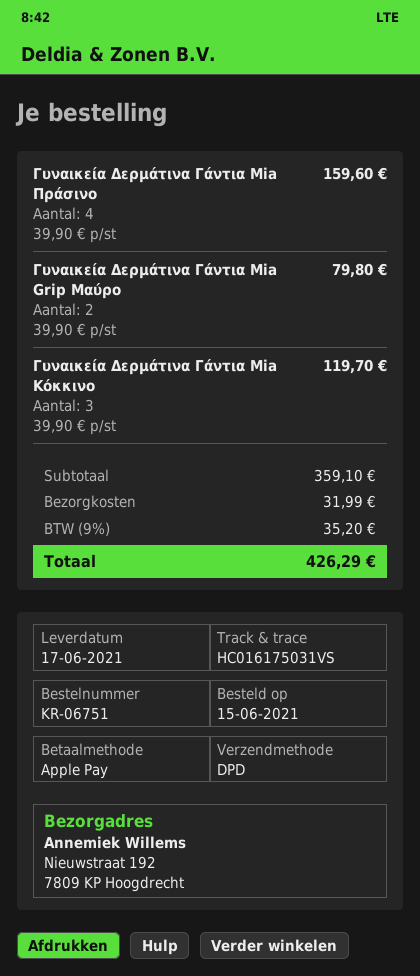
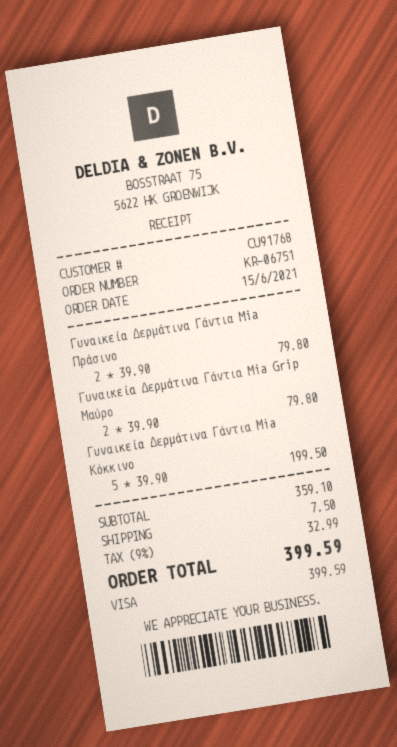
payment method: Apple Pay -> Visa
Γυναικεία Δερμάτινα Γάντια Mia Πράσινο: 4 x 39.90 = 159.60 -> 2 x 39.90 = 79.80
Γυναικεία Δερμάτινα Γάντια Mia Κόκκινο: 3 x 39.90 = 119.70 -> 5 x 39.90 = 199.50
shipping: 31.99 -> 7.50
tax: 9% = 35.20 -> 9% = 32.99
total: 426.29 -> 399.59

Problem statement: Word for word, restate the line that contains "shipping: 31.99 -> 7.50" and each line after it, up to and including the last line of the listing; include nothing else.

Answer area:
shipping: 31.99 -> 7.50
tax: 9% = 35.20 -> 9% = 32.99
total: 426.29 -> 399.59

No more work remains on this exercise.